THE INPUT:
□ □ □ □

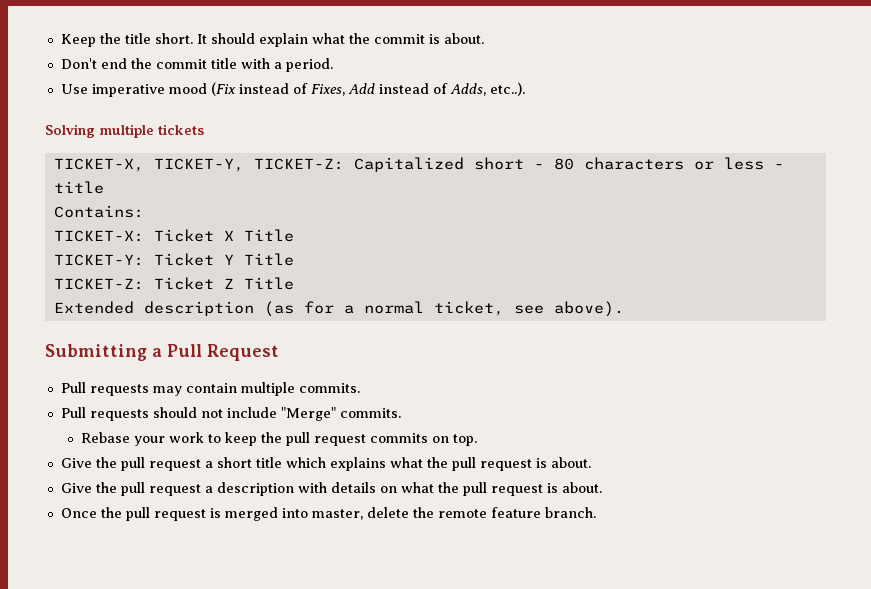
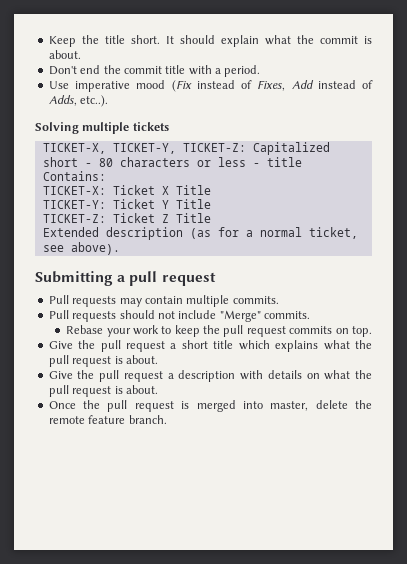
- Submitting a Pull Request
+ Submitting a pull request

□ □ □ □

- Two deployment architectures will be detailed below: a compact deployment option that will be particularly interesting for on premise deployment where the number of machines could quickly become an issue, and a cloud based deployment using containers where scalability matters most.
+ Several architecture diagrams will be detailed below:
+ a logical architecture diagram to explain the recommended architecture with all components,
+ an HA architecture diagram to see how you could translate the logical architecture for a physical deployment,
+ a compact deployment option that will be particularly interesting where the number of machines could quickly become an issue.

□ □ □ □

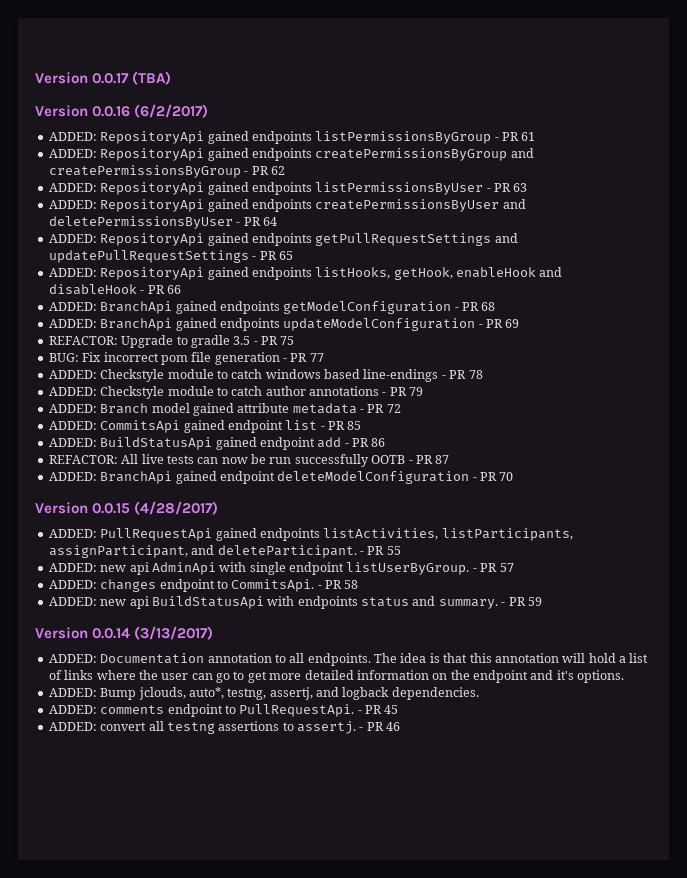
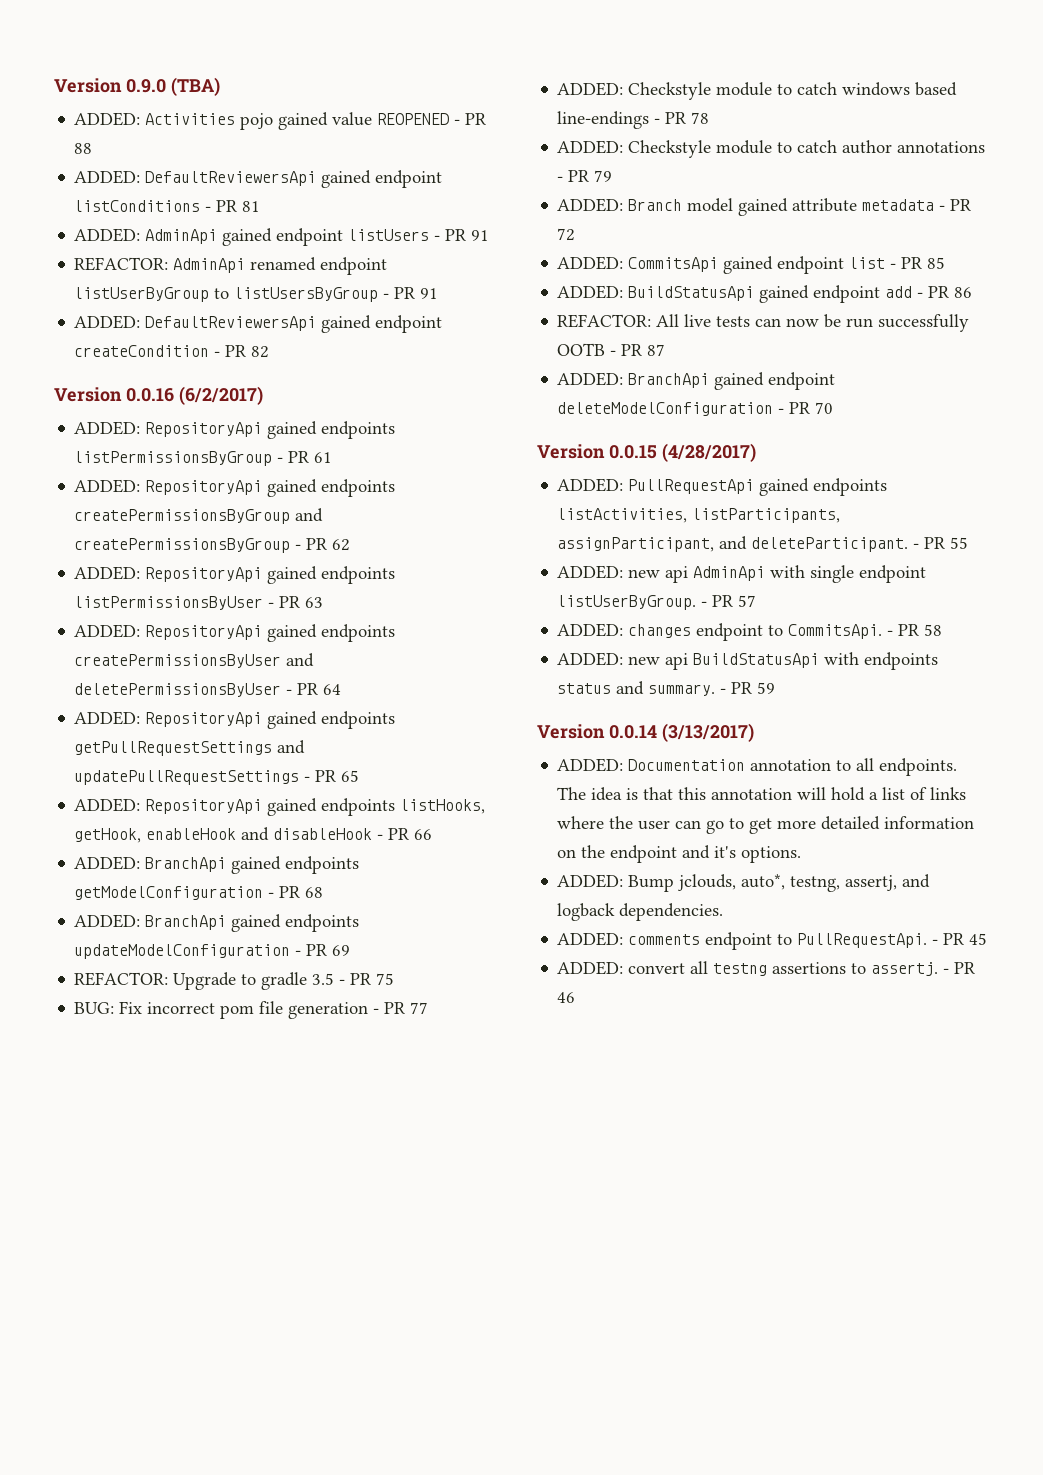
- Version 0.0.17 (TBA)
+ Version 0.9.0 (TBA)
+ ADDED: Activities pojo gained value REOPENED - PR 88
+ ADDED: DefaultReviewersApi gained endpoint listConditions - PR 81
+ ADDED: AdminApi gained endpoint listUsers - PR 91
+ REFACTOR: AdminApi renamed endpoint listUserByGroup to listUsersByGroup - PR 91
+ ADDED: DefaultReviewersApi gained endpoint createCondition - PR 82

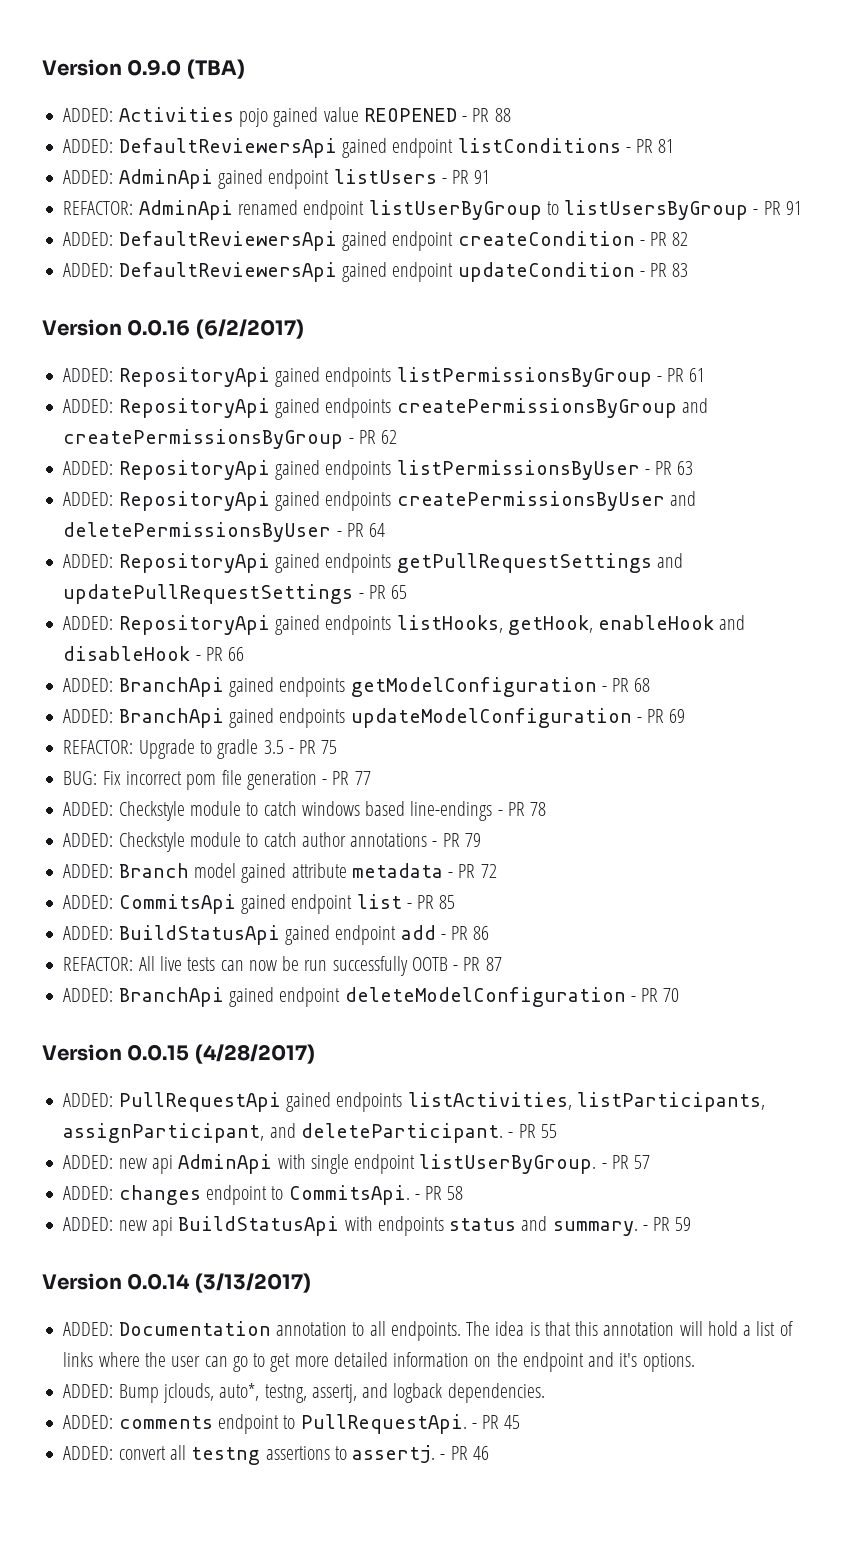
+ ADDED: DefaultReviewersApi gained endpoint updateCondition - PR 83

□ □ □ □

WORK REQUEST:
Only the count belongs in your answer, so please work out how many lines of the data contain "quickly".

OUTPUT:
2